Das geschieht einige Monate später. Münzhändler Lanz nimmt die Ringe, Ketten und Anhänger in Oslo in Augenschein, in der Straße Inkognitogata 33: „Der Gedanke, dass diese Stücke einem Museum gehören könnten, ist mir nie gekommen. Es sah aus wie ein Sammelsurium aus verschiedenen Zeitepochen, ein typischer Familienbesitz eben. Nicht sonderlich wertvoll, nicht sonderlich wichtig. Museal schon gar nicht.“ Aber Lanz entdeckt sächsische Wappen auf einigen dieser 38 Schmuckstücke. Er schlussfolgert, sie könnten aus Dresden stammen.
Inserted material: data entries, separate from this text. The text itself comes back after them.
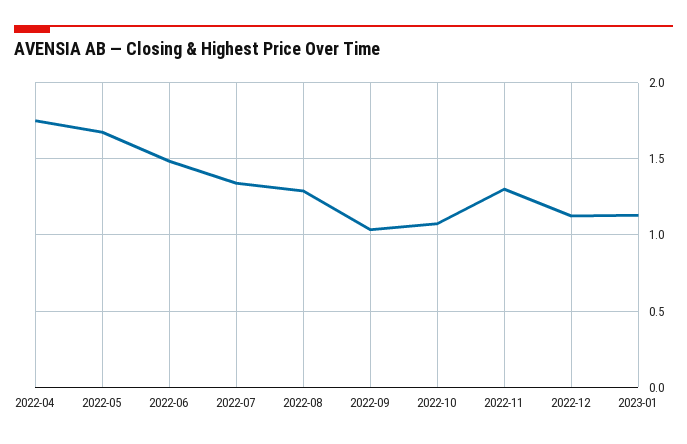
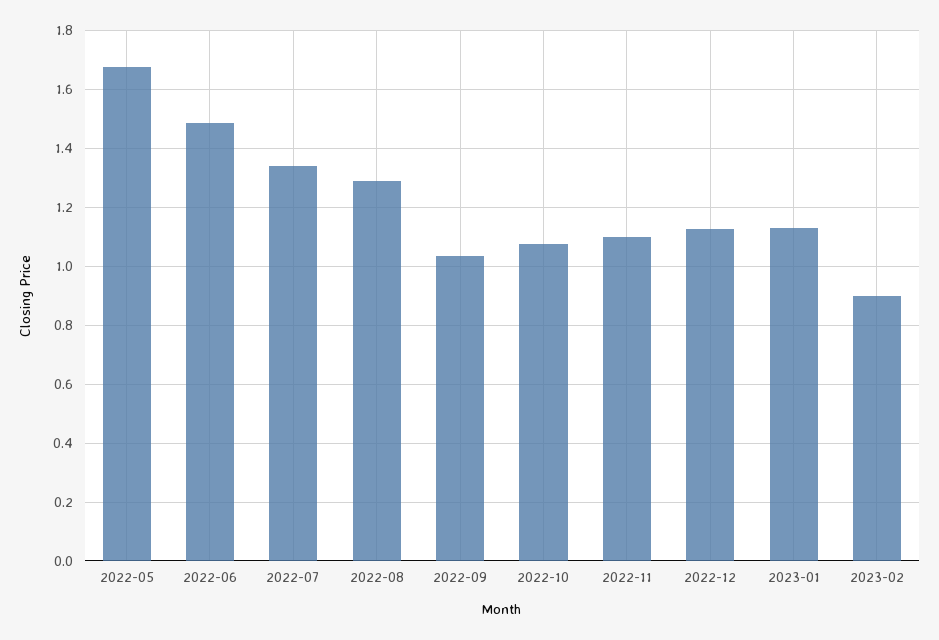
2022-04: 1.75 -> none
2022-11: 1.3 -> 1.1
2023-02: none -> 0.9

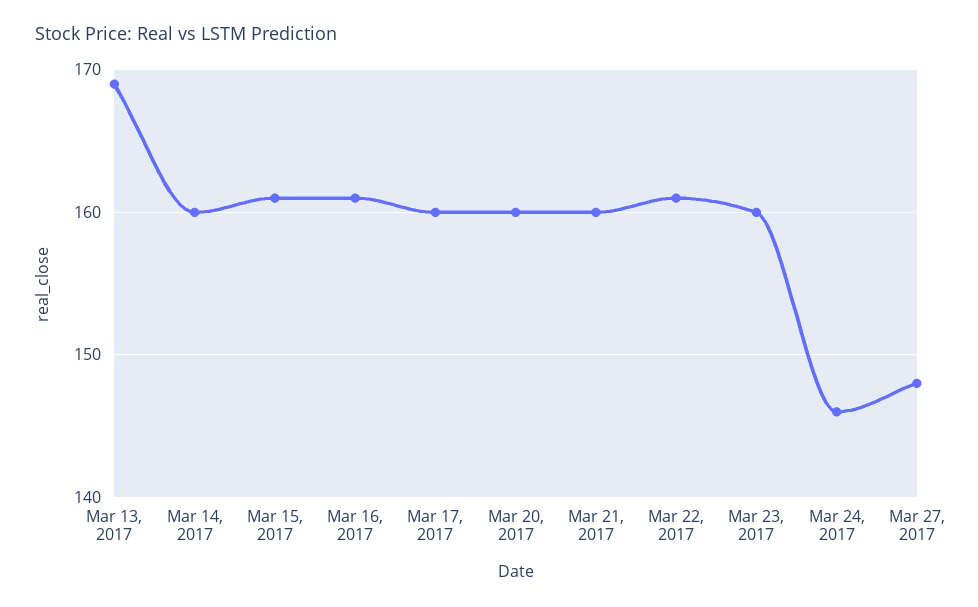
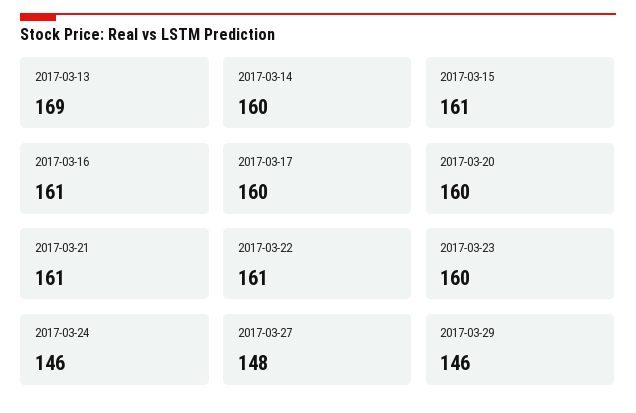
Mar 21, 2017: 160 -> 161
2017-03-29: none -> 146

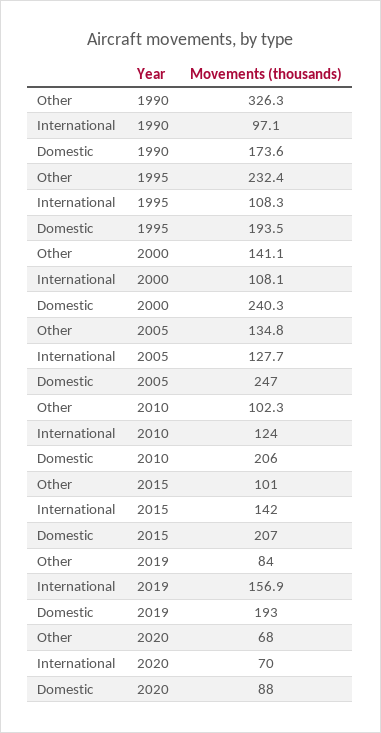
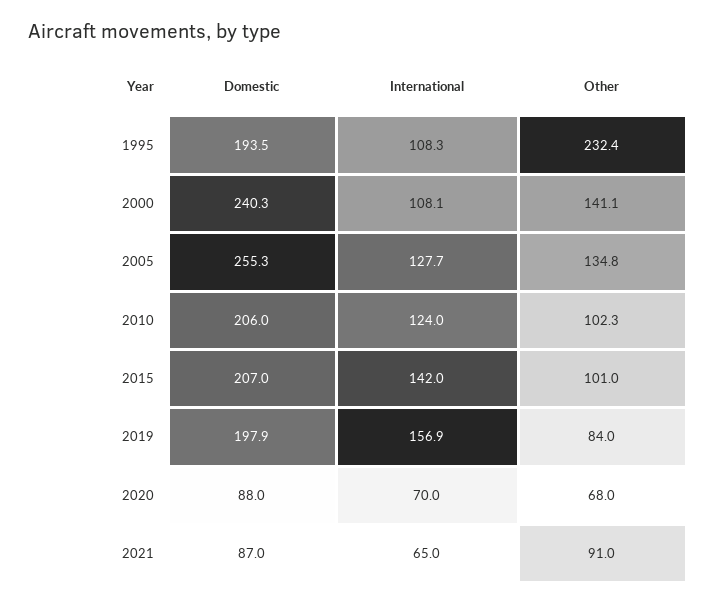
Other, 1990: 326.3 -> none
International, 1990: 97.1 -> none
Domestic, 1990: 173.6 -> none
Domestic, 2005: 247 -> 255.3
Domestic, 2019: 193 -> 197.9
Domestic, 2021: none -> 87
International, 2021: none -> 65
Other, 2021: none -> 91

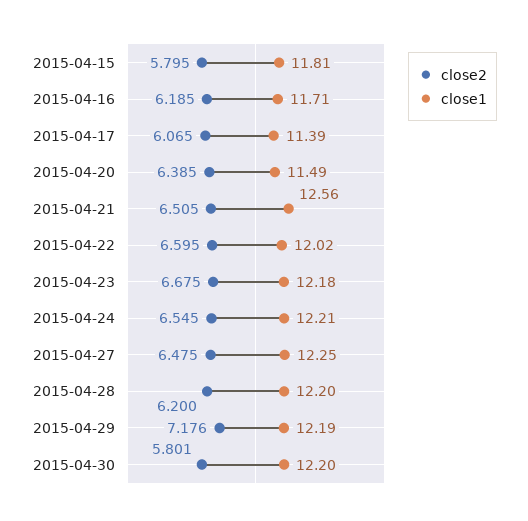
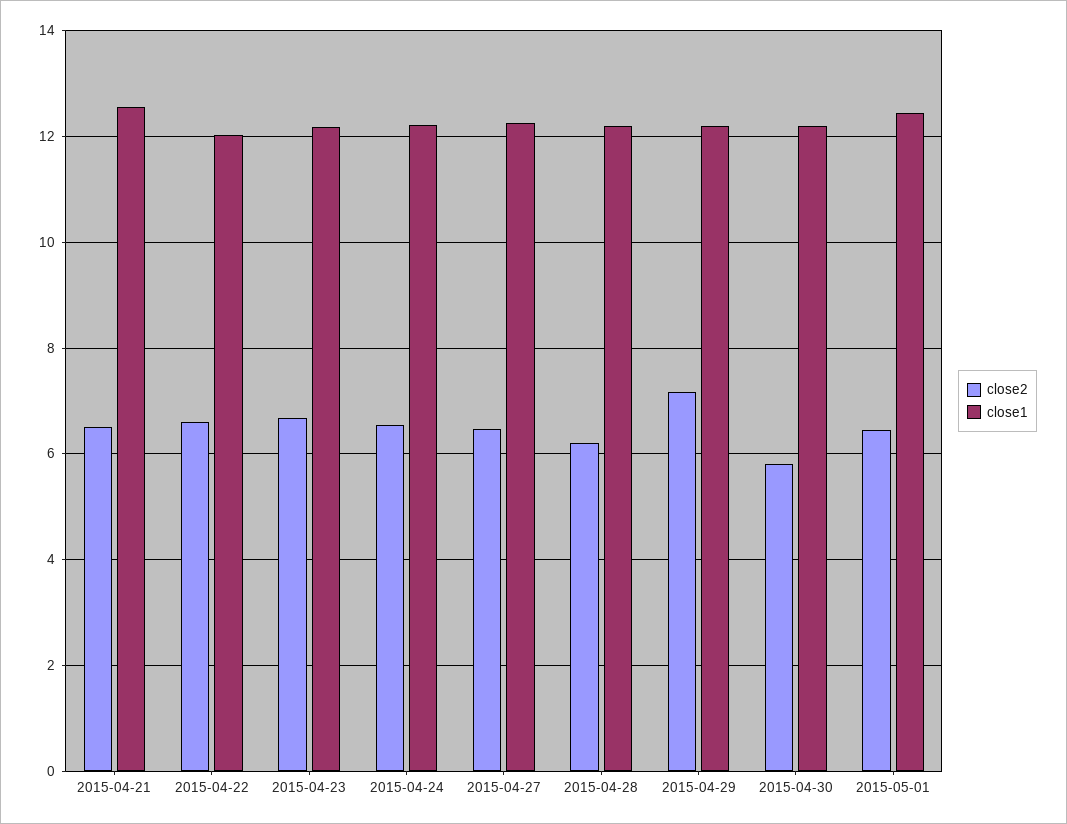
close2, 2015-04-15: 5.795 -> none
close1, 2015-04-15: 11.81 -> none
close2, 2015-04-16: 6.185 -> none
close1, 2015-04-16: 11.71 -> none
close2, 2015-04-17: 6.065 -> none
close1, 2015-04-17: 11.39 -> none
close2, 2015-04-20: 6.385 -> none
close1, 2015-04-20: 11.49 -> none
close2, 2015-05-01: none -> 6.4
close1, 2015-05-01: none -> 12.4

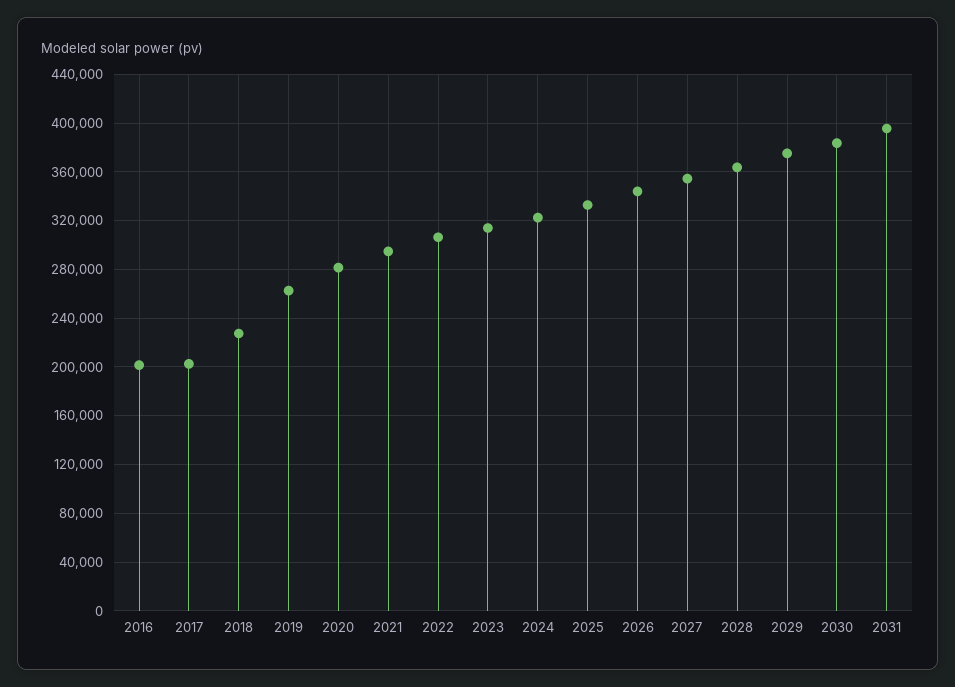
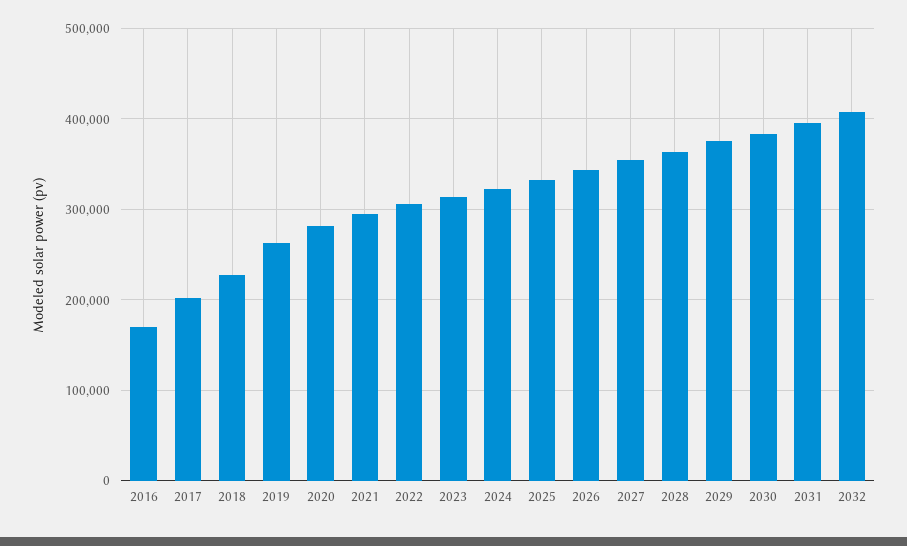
2016: 200000 -> 170000
2032: none -> 410000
Deshalb telefoniert er mit Paul Arnold, dem damaligen Direktor des Münzkabinetts, den er von Münzauktionen kennt. „Professor Arnold meinte sofort, dass die Stücke zu dem 1977 gestohlenen Sophienschatz gehören könnten. Er war sich sogar sehr sicher.“

Daraufhin ruft Lanz im Dresdner Stadtmuseum an. Matz Griebel, den damaligen Direktor, kennt er nicht und wundert sich über dessen Reaktion: „Da sagt der doch: ,Ja, das könnte von unserem Raub sein. Können Sie mir die Unterlagen herschicken?‘ Gewiss, antwortete ich, aber nur, wenn Sie mir mitteilen, was ihnen geraubt worden ist. Dann kann ich das mit meinen Aufzeichnungen vergleichen.“ Lanz wartet vergebens. Deshalb wählt er einen Monat später ein zweites Mal die Dresdner Nummer und versteht die Welt nicht mehr. „Nein, wir schicken ihnen keine Unterlagen. Wir haben den Fall der Kriminalpolizei übergeben“, habe ihm der Direktor gesagt. „Ich war völlig baff. So viel Aufregung für solch wertloses Zeug.“

Das „wertlose Zeug“ wird am 20. September 1977 am helllichten Tag aus dem Dresdner Stadtmuseum gestohlen: 57 Stücke aus einer gemauerten dreiteiligen Vitrine im vierten Stock. Sie sind ein Prunkstück der Sammlung des Museums: wertvoller Schmuck aus der 1602 geweihten Sophienkirche, der einstigen Begräbnisstätte für Adel und reiches Dresdner Bürgertum. 1910 musste der Fußboden erneuert werden. Die Bauarbeiter fanden über 60 zusammengestürzte Grüfte aus dem 17. Jahrhundert, gefüllt mit wertvollen Ketten, Armbändern und Ringen. Als Mitte der 1960er-Jahre die durch den Bombenangriff auf Dresden nur teilweise zerstörte Sophienkirche auf Geheiß von DDR-Staatschef Walter Ulbricht verschwinden musste, fanden Arbeiter das, was die alten Grüfte ein halbes Jahrhundert vorher nicht preisgeben wollten. Noch einmal Ringe, Ketten und Knöpfe. Grabbeigaben aus Gold, Emaille und Edelstein. 68 an der Zahl.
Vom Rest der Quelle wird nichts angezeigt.